Affiliation:
1. Department of Electrical and Electronics Engineering, Faculty of Engineering, Mersin University
2. Department of Biophysics, Faculty of Medicine, Kahramanmaras Sutcu Imam University
Abstract
The coronavirus disease (COVID-19) started in 2019 and became a pandemic by infecting many people all over the world. It is known that COVID-19 affects the heart as well as the respiratory system, and the changes it causes on the electrical activity of the heart are among the common research topics of recent studies. The electrical activity of the heart is measured by Electrocardiography (ECG). While some ECG devices give the ECG signal directly as numeric vector format, others draw the signal on paper or give results as an image.
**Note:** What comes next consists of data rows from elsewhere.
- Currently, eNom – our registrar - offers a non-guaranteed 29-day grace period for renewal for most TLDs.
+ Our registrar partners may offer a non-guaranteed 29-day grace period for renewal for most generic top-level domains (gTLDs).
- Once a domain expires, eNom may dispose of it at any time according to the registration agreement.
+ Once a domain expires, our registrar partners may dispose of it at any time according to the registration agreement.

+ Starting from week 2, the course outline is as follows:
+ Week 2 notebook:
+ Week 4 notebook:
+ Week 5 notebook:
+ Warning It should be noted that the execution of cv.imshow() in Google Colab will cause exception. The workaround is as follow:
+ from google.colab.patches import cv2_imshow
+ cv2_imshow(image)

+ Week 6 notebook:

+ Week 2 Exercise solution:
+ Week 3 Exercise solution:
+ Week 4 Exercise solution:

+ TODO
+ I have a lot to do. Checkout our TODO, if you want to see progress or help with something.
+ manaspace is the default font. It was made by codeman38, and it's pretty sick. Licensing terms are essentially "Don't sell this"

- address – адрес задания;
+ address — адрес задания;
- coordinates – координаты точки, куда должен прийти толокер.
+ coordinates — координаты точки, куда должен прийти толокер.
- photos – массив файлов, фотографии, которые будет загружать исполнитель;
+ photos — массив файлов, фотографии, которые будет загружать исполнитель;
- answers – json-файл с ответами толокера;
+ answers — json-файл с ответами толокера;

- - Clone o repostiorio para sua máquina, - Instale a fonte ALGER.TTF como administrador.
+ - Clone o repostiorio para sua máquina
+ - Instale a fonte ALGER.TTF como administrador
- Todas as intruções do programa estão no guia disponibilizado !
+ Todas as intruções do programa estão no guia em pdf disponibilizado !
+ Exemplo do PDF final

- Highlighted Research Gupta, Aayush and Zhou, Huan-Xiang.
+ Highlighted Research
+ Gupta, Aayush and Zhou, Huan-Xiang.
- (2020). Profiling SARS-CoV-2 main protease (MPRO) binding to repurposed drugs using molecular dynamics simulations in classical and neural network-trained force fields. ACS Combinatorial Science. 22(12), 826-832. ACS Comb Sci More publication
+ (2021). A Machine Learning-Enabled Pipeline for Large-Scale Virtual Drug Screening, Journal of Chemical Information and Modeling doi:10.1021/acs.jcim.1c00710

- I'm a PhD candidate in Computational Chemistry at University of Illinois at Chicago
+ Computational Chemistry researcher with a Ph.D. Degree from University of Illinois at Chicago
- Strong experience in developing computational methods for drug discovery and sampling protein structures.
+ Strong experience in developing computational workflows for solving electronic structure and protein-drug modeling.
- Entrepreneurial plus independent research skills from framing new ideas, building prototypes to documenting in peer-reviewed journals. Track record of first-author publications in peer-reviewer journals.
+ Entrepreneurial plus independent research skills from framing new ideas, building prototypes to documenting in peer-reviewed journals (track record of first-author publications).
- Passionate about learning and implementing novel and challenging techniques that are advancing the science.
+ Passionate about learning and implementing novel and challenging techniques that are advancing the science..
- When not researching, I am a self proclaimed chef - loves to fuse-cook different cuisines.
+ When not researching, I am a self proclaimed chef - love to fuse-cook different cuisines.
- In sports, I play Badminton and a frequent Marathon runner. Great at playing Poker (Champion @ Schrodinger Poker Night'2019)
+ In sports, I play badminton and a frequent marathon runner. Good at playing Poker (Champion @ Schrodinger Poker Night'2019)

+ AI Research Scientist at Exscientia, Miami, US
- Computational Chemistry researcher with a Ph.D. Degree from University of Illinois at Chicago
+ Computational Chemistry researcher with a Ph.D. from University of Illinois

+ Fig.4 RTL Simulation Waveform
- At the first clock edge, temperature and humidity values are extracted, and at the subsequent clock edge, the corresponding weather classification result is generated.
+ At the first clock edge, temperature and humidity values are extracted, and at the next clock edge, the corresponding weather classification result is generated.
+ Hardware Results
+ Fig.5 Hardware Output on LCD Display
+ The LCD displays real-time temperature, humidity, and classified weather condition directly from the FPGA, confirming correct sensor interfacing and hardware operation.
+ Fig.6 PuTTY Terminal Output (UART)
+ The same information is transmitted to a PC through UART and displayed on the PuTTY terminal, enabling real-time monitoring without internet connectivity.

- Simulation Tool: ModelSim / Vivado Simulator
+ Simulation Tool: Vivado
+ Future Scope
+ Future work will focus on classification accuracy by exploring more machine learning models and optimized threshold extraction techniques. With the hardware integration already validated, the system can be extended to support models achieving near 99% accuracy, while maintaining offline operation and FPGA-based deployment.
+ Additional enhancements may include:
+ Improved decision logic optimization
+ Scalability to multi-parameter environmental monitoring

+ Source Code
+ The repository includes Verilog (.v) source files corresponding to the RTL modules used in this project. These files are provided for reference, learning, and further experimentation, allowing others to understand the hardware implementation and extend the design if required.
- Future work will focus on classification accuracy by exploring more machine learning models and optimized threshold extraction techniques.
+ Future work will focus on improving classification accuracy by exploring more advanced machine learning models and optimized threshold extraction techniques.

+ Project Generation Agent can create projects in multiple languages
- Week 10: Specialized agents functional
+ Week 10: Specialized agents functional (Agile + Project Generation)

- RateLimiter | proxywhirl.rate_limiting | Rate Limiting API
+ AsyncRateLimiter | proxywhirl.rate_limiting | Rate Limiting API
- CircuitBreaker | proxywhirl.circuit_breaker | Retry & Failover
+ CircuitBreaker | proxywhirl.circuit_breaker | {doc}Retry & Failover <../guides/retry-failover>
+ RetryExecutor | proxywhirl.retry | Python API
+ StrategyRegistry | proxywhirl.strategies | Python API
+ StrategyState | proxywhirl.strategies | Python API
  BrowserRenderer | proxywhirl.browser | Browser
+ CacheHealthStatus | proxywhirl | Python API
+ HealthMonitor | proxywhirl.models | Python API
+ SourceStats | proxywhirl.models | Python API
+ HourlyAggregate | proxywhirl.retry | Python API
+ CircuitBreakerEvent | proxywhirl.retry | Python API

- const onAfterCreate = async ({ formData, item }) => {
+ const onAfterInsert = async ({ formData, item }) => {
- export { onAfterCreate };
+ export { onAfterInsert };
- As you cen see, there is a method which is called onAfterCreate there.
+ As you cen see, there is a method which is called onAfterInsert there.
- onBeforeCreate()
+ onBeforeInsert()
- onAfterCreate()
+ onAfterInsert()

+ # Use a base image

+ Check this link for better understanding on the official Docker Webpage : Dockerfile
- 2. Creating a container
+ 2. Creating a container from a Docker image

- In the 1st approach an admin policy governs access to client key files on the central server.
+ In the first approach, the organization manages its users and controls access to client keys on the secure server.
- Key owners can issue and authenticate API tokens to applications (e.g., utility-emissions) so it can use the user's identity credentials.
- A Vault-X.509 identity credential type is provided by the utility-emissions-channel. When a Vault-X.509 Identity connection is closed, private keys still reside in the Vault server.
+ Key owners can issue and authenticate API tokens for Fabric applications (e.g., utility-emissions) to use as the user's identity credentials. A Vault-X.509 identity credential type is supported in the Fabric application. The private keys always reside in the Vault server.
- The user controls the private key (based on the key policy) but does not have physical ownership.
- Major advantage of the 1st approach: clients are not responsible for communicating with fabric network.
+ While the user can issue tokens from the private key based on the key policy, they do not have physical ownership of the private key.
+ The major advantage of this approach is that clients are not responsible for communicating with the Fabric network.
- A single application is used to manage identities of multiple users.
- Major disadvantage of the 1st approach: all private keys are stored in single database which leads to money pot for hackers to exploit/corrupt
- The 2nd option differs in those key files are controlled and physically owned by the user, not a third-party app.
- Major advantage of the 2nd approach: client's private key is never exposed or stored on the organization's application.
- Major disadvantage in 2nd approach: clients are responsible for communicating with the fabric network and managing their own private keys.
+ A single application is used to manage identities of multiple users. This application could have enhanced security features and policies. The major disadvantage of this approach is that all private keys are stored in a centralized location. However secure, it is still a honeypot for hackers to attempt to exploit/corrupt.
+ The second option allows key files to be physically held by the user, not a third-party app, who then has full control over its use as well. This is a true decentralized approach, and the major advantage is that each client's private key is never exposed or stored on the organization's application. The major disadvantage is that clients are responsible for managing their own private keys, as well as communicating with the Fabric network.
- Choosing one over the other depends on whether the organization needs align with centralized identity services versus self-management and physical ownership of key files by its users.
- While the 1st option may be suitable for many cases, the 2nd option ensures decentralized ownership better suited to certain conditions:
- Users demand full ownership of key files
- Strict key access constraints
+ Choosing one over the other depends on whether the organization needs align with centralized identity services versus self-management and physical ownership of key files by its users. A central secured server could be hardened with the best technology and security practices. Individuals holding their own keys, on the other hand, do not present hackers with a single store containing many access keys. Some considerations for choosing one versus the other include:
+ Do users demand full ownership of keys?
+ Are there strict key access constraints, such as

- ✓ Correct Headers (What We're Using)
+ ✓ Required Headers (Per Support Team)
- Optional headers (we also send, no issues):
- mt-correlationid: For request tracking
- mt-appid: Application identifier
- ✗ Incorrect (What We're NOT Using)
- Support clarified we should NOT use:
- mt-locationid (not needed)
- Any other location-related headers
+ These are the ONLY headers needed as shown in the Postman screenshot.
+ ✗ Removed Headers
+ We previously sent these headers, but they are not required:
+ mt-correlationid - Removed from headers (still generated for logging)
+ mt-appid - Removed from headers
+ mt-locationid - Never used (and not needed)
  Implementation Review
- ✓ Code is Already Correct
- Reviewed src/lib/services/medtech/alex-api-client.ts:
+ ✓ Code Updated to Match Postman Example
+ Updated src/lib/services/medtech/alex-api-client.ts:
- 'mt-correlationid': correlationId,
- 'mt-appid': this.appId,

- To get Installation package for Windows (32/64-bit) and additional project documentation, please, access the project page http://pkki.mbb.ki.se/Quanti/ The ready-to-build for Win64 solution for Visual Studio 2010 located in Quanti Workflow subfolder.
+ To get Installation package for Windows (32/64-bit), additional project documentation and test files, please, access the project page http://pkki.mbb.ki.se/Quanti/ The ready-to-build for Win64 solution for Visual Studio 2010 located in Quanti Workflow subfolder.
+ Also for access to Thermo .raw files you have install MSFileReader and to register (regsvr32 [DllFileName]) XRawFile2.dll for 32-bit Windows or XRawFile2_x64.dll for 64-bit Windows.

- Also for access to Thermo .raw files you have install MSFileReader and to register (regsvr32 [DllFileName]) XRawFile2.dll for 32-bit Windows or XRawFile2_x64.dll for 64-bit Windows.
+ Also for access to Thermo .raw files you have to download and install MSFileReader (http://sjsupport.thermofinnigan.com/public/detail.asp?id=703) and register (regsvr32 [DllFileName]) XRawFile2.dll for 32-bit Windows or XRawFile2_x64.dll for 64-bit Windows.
ECG images drawn on paper are usually only visually examined by the doctor, and detailed analysis is mostly attempted with low-accuracy machine learning methods. In this study, a new approach that converts ECG images drawn on paper into signals is proposed. The proposed approach was used to convert the ECG images recorded from COVID-19 and healthy people in an open source ECG image database into signals, and the obtained ECG signals were analysed in detail with signal processing methods and compared statistically between COVID-19 and healthy group and with similar studies in the literature. Results showed that, ECG characteristics were significantly changed with the COVID-19.